Alors, si on sort de cette journée de lancement du cleaning Day, sans avoir l’impression que nos villes sont plus propres qu’avant, c’est qu’on doit s’interroger et résoudre nos propres contradictions. Et on n’en est pas à une contradiction près.

A tout le moins, les relais ont brouillé le message présidentiel qui voulait une initiative citoyenne, sans forcer la main à quelqu’un, sans faire sauter la banque, sans rivaliser à qui investirait le plus de moyens ou mobiliserait plus de partisans.

Parfois, on a plus vu des caravanes de folklore que de vrais soldats de la propreté à pied d’œuvre. On est vite sorti du défi citoyen quand aux 1éres heures, le ministre de l’environnement pour ne citer que celui-là fait étalage des moyens colossaux qu’il a investi dans son patelin de Mbao pour mobiliser sa « jeunesse », sous-entendu ses partisans.

Dès lors, on en vient à des considérations pour que ceux qui ne sont pas du même bord rangent leur balai pour ne pas lui offrir un succès politique à revendiquer par la suite.

Voilà tout le problème. Et pourtant le président avait averti qu’il n’y avait pas un kopeck à investir : mais ça aussi, c’est un problème. Il vaut peut-être mieux investir des moyens ici que ailleurs, par exemple dans un accueil populaire du chef de l’État à l’université où le COUD de Cheikh Oumar Hann a claqué plus de 80 millions.

Le président Macky Sall lui-même trouve que si le conseil d’administration a autorisé une telle dépense, il n’y a pas de quoi épingler l’ancien DG promu ministre. Drôle de façon de promouvoir la gestion sobre et vertueuse.

On n’est vraiment pas à une contradiction près, et la veillée de la Saint sylvestre nous a encore offert l’occasion de le constater.

Quand le chef de l’État semble prendre la mesure de la gravité de l’accidentologie en faisant foi aux chiffres l’OMS pour une estimation à plus de 2000 morts sur nos routes, les techniciens du ministère notamment le directeur des Transports Routiers jouent au maitre camoufleur pour récuser ces chiffres.

Il faudrait qu’il nous présente ses chiffres car les près de 600 morts seulement ne concernent que les cas de décès enregistrés sur le coup, selon l’expression consacrée.

Allez ôter des statistiques  à un blessé grave, dans le coma et qui se réveille tétraplégique et qui crève au bout de 6 mois de souffrance pour lui et plus encore pour sa famille qui le veille en prières nuit et jours dans l’espoir de le récupérer . . .

Allez dire à cette famille que cette victime n’est pas comptée parmi les morts par accident.

Il faut qu’on soit un peu plus sérieux pour venir à bout de nos tares.

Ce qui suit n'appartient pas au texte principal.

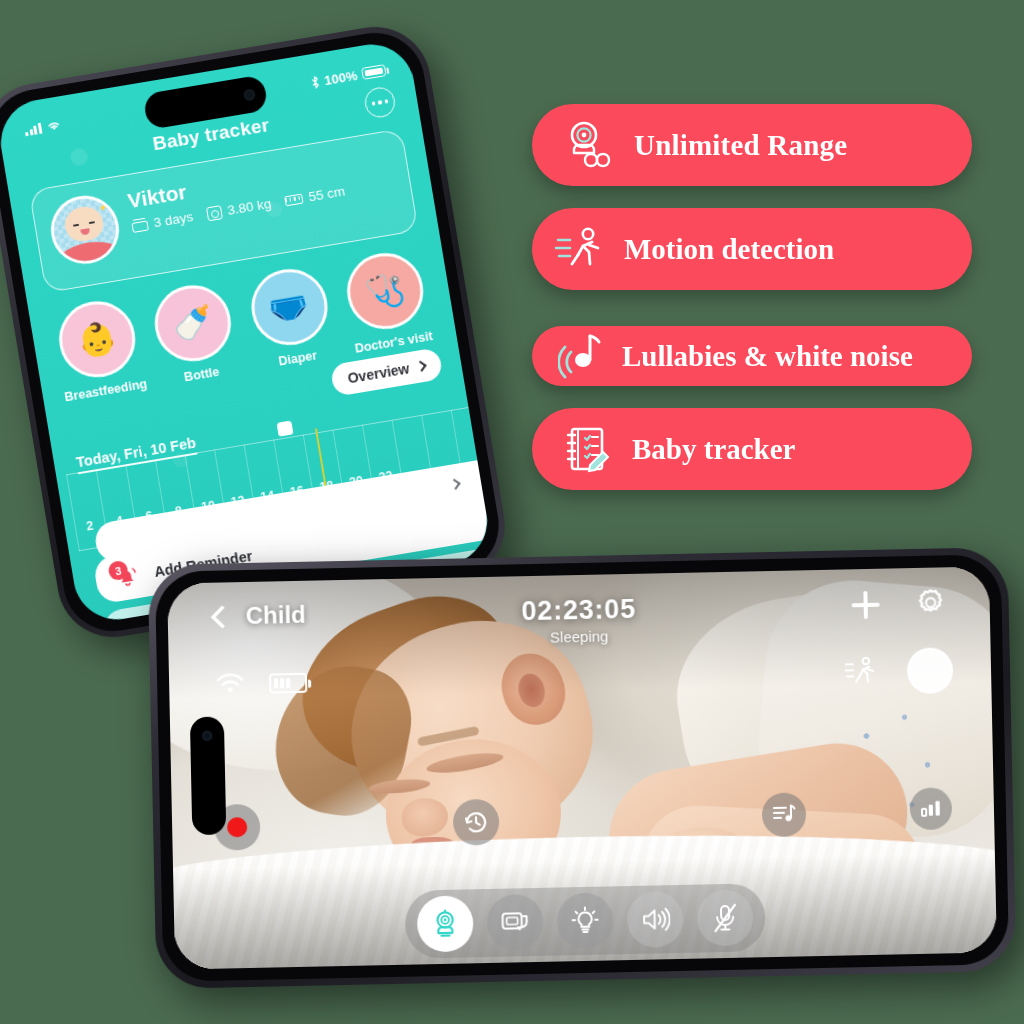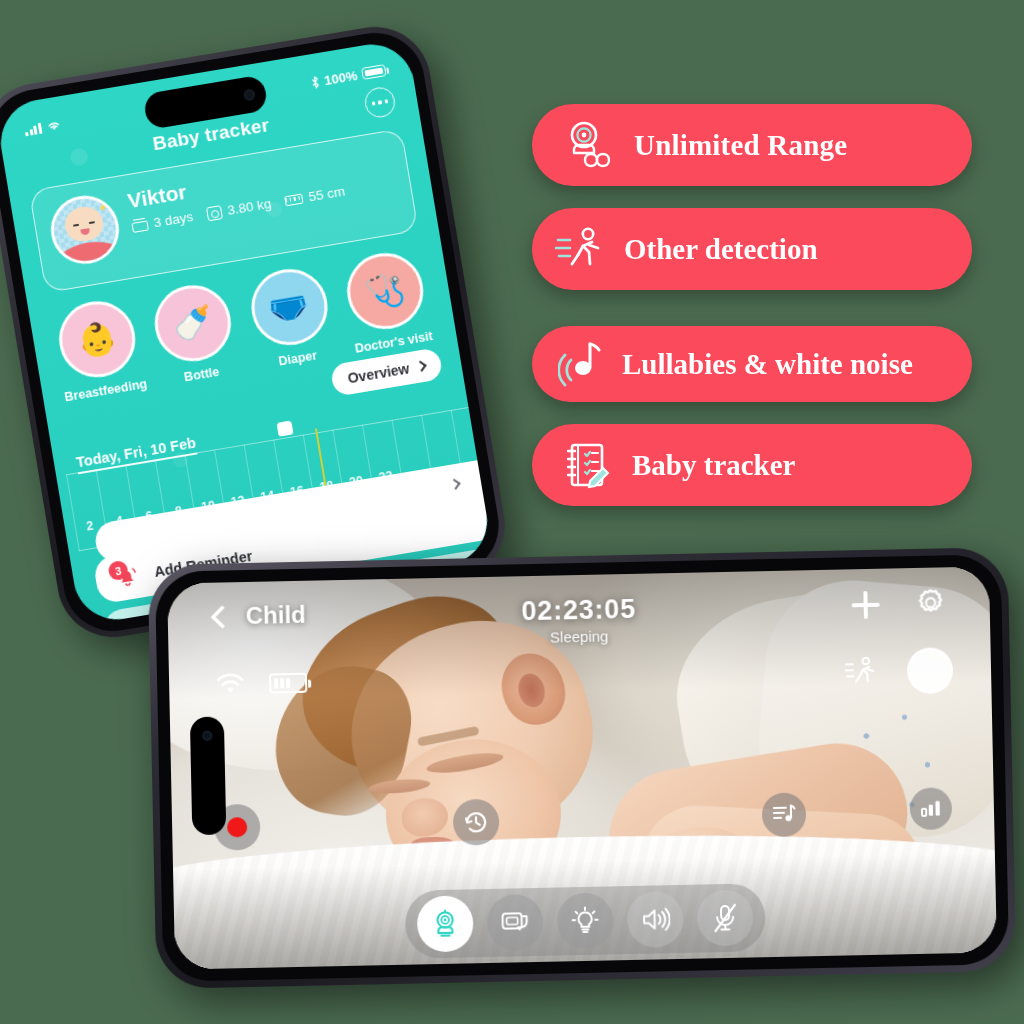"Other detection" span { text: Other -> Motion }
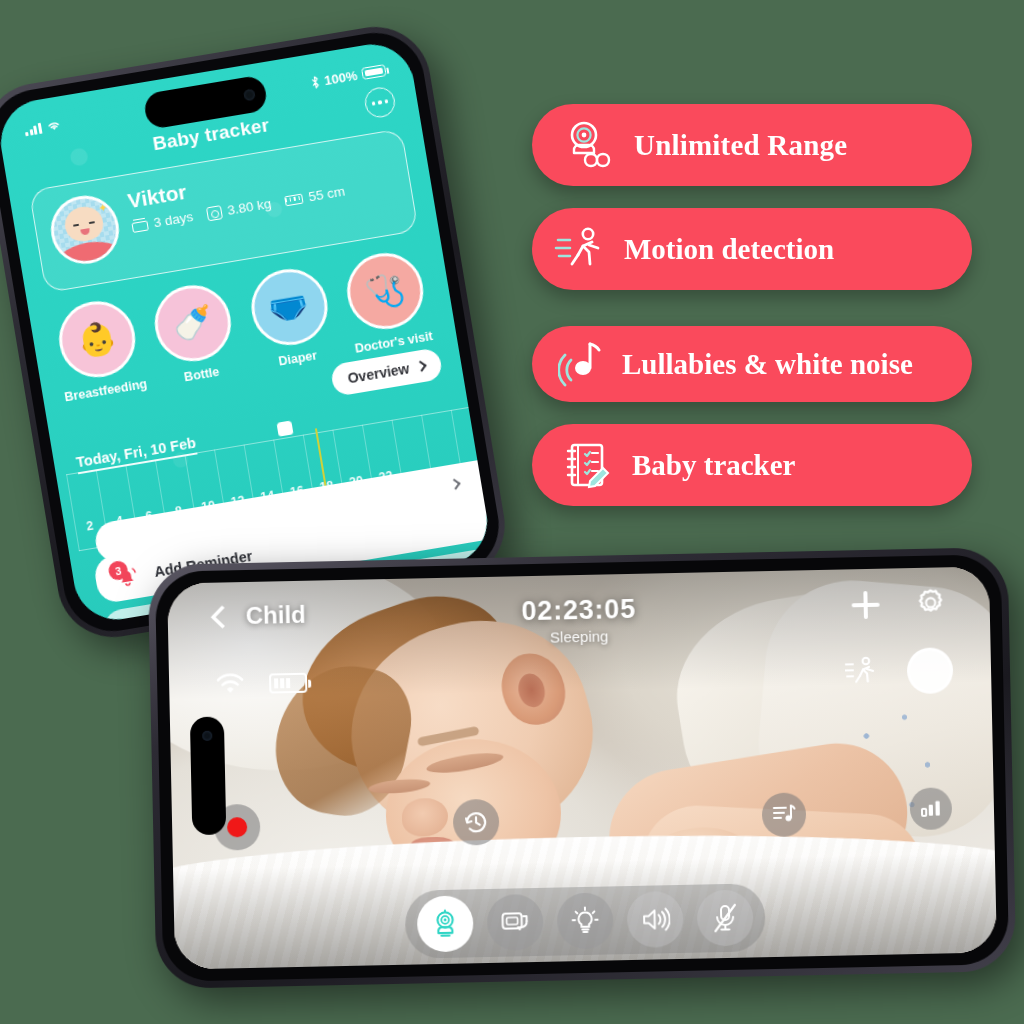"Lullabies & white noise" div { height: 76px -> 60px }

Un discours clair, qui prend la vraie mesure de nos difficultés doit être le fondement des diagnostics pour l’élaboration de politique publique.

Sinon, le mensonge, le déni de réalité, le saupoudrage, la filouterie, la ruse, l’escroquerie et la duperie n’ont jamais développé un pays.

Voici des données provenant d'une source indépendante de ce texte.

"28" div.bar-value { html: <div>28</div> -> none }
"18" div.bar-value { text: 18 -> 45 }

En arithmétique, on ne résout jamais mieux un problème que quand l’opération est bien posée. Autrement, les règles de calculs, les théorèmes, les axiomes n’y feront rien.

Pythagore n’est pas interchangeable avec Thalès, et on ne fera pas de miracle en pensant que tout est juste un jeu de verbe et de discours tout fiel tout miel pour doper la conscience collective citoyenne.